[llvm-dev] Inferring nsw/nuw flags for increment/decrement based on relational comparisons

Tue Sep 20 12:05:17 PDT 2016

Hi everyone,

I posted some questions related to implementing inference of nsw/nuw
flags based on known icmp results to Bug 30428 (
https://llvm.org/bugs/show_bug.cgi?id=30428 ) and it was recommended
that I engage a wider audience by coming here. The minimal context is
the following, please see the bug report for more detail:

 > 1. If (X s< Y), then both X + 1 and Y - 1 are nsw.
 > 2. If (X u< Y), then both X + 1 and Y - 1 are nuw.
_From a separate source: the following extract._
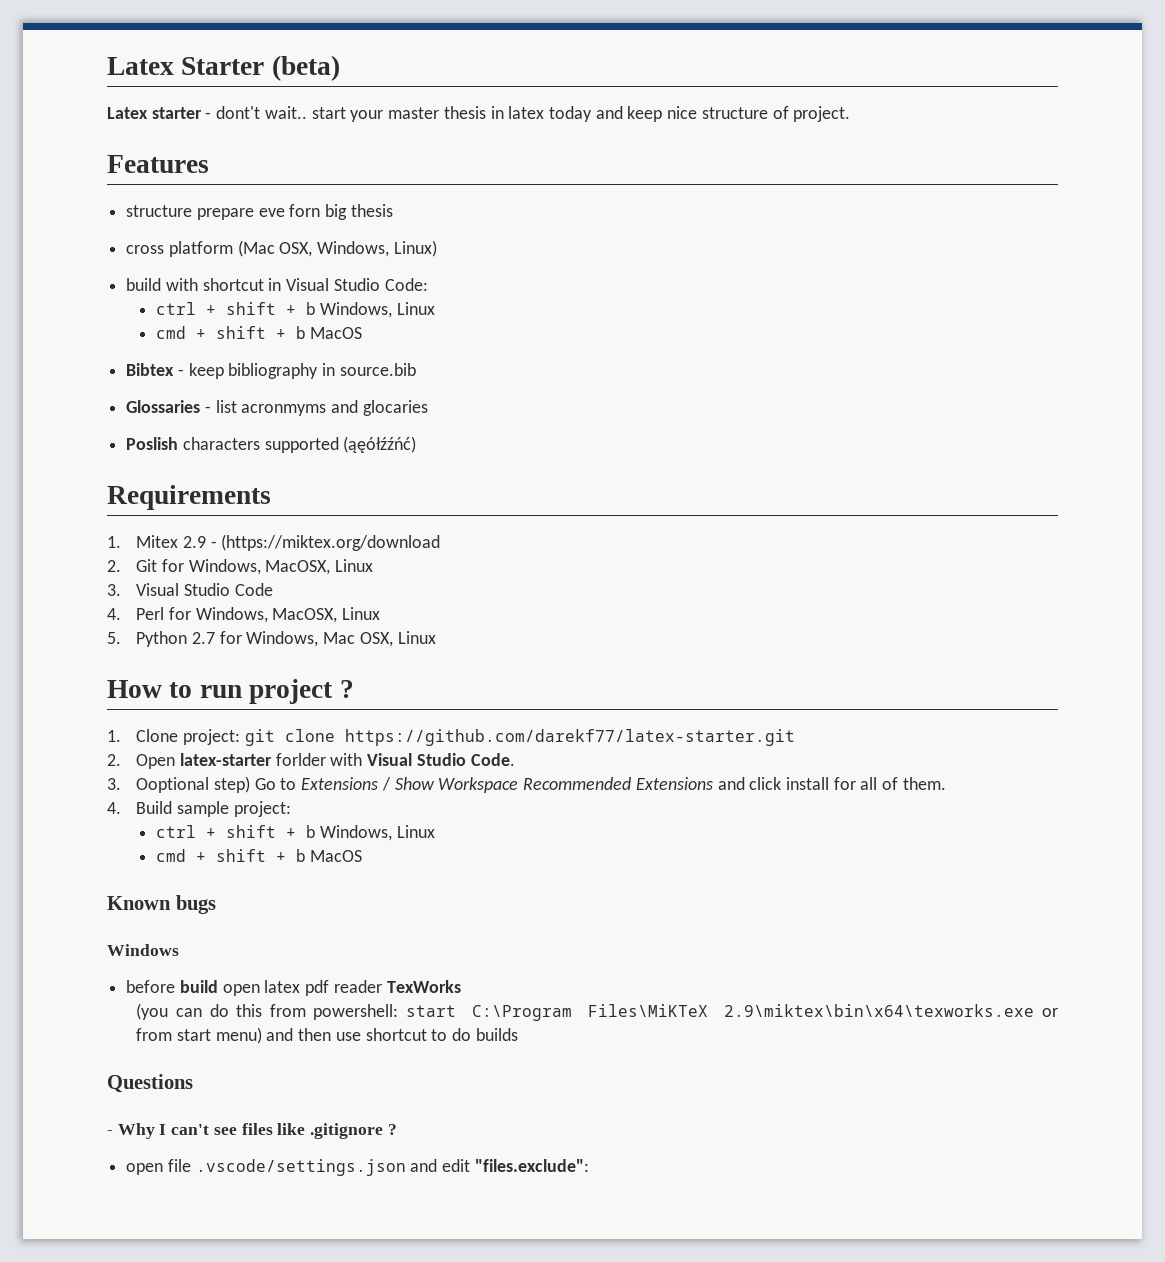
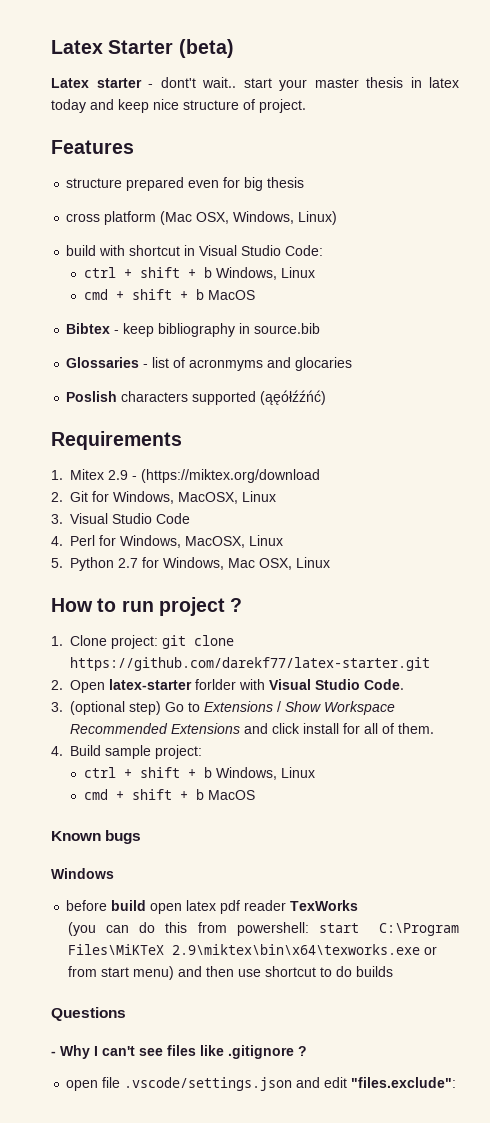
[196,204,321,220] prepare eve forn -> [126,177,241,191] prepared even for
(237, 406) none -> [173,357,186,368] of
[136,777,210,793] Ooptional -> [70,701,125,715] (optional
This is basically what I might be interested in implementing, or at
least mapping out an implementation approach for, for the sake of
eliminating some bounds checks in Rust that the Go compiler is
apparently able to eliminate:
https://github.com/rust-lang/rust/issues/35981

I'll quote my questions about the possible implementation below and try
to add some more context.

 > DominatorTree and AssumptionCache do seem to be sufficient and already
 > present. computeOverflowForSignedAdd and computeOverflowForUnsignedAdd
 > look like the kind of places to extend with this analysis based on
 > that info.

ValueTracking has access to DominatorTree and AssumptionCache
information, and provides the named two functions. InstCombine calls
them and sets nsw/nuw flags based on the result.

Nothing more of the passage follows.